I'm reading this wonderful book from 1975: Don't make no waves ... don't back no losers by Milton Rakove. The book is a great mirror for our times. It does not give answers but it puts things in perspective. I like its musings on political philosophy and "Realpolitik". Something resonates with our times. See the quotes below. The earlier parts of this series are 1:Voters, 2:Power, 3:Immigration4:Religion and 5:Segregation.
The Role of the Irish
There is an old cliché about the city of Chicago that the Jews own it, the Irish run it, and the blacks live in it. The cliché is only about half true. The Jews do not own Chicago. White Anglo-Saxon Protestant businessmen, who live in suburban communities like Lake Forest and Kenilworth, control the economic life of the city. And the blacks still number less than half the population of the city. But the Irish do run the city. ...

The first two major ethnic groups who came into the city from Europe were the Irish and the Germans.
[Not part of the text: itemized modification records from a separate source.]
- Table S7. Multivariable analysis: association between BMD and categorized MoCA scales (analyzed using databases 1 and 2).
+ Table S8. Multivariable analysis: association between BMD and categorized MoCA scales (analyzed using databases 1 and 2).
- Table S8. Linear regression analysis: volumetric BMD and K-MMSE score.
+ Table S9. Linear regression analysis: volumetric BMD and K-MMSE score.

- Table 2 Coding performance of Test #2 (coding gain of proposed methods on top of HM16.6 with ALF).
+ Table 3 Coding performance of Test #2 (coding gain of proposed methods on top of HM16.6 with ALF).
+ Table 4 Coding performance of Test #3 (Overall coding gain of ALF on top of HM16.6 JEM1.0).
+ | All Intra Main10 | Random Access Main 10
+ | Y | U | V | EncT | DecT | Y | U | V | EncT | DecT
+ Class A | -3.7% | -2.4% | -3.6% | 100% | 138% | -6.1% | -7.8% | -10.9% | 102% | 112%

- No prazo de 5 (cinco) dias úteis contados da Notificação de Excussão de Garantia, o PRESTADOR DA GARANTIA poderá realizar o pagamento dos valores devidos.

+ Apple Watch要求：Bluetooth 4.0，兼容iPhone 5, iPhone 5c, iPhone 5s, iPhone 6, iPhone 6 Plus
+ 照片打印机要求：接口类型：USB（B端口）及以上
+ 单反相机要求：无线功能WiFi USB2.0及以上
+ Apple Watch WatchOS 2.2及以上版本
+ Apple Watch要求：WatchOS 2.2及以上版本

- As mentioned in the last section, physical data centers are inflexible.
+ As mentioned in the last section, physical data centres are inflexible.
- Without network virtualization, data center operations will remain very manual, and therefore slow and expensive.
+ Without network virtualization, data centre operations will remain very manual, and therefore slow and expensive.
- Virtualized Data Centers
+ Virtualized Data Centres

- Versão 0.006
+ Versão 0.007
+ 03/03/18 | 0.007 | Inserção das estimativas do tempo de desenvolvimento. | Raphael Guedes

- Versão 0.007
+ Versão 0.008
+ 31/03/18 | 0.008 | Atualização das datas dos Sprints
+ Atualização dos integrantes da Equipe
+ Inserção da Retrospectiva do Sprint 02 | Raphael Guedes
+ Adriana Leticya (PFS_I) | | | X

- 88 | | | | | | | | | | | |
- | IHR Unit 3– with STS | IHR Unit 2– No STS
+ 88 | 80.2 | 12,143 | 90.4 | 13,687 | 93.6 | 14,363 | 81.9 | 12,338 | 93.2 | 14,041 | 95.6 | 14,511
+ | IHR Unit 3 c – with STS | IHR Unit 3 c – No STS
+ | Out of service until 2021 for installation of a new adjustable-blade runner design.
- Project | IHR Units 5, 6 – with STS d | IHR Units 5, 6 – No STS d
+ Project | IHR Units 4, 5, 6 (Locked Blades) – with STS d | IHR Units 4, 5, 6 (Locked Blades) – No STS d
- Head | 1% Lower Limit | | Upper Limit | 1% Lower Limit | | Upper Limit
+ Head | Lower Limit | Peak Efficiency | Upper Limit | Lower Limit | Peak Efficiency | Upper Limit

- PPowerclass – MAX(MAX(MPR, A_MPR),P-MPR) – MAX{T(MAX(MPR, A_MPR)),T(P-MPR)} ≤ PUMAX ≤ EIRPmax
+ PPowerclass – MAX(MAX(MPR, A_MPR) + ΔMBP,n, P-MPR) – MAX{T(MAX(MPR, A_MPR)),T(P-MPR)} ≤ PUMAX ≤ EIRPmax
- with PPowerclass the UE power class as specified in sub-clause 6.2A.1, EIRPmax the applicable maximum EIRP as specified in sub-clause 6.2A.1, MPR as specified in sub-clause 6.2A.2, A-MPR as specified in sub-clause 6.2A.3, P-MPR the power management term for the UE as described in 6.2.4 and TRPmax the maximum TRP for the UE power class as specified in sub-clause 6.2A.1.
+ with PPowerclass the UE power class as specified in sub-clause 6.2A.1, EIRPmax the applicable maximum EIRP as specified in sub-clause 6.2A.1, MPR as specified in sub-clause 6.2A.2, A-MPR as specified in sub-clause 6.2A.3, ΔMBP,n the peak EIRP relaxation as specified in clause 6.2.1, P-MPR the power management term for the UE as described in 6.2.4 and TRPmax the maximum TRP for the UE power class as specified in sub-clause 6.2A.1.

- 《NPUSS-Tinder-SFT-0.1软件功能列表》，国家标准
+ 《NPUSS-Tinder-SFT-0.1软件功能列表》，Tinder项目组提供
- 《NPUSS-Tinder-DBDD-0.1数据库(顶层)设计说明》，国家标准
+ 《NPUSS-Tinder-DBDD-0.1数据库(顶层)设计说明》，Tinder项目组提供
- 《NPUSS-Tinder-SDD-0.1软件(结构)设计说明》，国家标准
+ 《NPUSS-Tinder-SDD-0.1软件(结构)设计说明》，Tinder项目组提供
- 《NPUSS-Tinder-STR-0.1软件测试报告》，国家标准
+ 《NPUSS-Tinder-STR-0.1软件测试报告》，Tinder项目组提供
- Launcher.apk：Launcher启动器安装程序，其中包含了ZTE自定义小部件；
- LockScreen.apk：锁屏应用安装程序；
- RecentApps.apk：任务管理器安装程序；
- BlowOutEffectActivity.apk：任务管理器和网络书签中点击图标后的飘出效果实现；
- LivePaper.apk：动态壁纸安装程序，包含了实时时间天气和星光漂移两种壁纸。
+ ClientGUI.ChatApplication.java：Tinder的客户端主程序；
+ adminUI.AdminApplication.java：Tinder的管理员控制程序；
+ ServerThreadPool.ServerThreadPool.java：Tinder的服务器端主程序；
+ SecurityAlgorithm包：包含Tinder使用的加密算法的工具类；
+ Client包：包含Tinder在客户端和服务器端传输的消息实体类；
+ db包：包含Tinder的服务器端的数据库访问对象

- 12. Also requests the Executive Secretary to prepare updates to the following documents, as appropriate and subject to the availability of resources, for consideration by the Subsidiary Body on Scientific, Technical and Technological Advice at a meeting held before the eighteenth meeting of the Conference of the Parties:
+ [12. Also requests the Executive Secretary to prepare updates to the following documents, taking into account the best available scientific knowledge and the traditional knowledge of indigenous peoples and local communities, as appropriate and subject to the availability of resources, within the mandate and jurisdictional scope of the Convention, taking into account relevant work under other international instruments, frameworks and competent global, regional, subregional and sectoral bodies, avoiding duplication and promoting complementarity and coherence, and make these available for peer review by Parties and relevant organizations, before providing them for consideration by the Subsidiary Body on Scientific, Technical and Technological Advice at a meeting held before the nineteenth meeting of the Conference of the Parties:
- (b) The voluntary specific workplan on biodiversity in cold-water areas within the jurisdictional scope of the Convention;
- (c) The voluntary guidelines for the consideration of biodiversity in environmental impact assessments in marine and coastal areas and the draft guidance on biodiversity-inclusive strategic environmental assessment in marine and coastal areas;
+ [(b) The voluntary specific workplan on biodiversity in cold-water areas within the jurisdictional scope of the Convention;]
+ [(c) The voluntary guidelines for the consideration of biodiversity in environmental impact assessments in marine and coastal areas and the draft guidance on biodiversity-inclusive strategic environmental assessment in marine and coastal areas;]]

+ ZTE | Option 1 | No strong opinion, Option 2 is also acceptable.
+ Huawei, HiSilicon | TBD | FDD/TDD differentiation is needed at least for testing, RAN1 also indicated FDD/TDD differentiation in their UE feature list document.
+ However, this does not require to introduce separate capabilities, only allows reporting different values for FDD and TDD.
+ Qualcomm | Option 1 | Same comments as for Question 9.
While the Germans were an important segment of the city's body politic, the Irish had several advantages which they parlayed into a dominant political role:
    • They spoke and understood English.
    • They were familiar with the English local political and governmental institutions on which the American system was based.
    • They were neutral outsiders in the traditional ethnic antipathies and hostilities which the Central and East European ethnic groups brought to America from their homelands.
A Lithuanian won't vote for a Pole, and a Pole won't vote for a Lithuanian," according to a Chicago politician. A German won't vote for either of them - but all three will vote for a 'Turkey,' an Irishman."

And, finally, the Irish became the saloonkeepers in cities like Chicago, and the Irish-owned and -run saloons became the centers of social and political activity not only for the Irish but also for the Polish, Lithuanian, Bohemian, and Italian immigrants who poured into the city after the Irish and Germans. For where would an ethnic laborer go for recreation at night after his twelve-hour stint in the steel mills or the stockyards but to the local saloon?
The Irish political style
... the social characteristics that most deeply affect the Irish political style are, "A deep and abiding interest in people as distinct individuals; a political morality with distinctive attitudes toward both political means and ends; a near clannish definition of and concern about political loyalty (especially vis-a-vis other Irish politicians); and a predominate interest in political power."
Irish politicians, says Levine,
    • remain "of the people";
    • are interested in power at least as much as in money;
    • decry ostentatious living or overly stylish clothes, maintaining "an inconspicuous residence, social style, style of dress, and a common manner of speech";
    • abjure gossip-column publicity;
    • "studiously avoid pretension, verboseness, and phraseology not characteristic of the common man";
    • are impatient with idealistic social reformers;
    • "view government as a source of power to be used for individual, rather than social, ends";
    • are "charitably disposed toward most of the moral and situational shortcomings of others" except for "apostates, heretics, and marital infidelity";
    • believe that "justice must be tempered with a good deal of mercy, or charity for fallible man";
    • " are tolerant of corruption, providing it doesn't get out of hand ("Making a buck is okay, but don't rob the poorhouse");
    • "place great emphasis on loyalty to the ethnic group, the party, and to each other ... in highly personal terms ... as related to people more than to something else ... in individualistic and pragmatic terms";
    • are fascinated "with the intricacies and subtleties of power struggle
An Irish politician, when asked if it was characteristic of Protestant Republicans to be charitable in politics, replies, "Oh, hell no! They want to take the guy out and slaughter him in the streets. The Irish want to give the guy a break every now and then ... Every guy is entitled to a fall, every dog to a bite."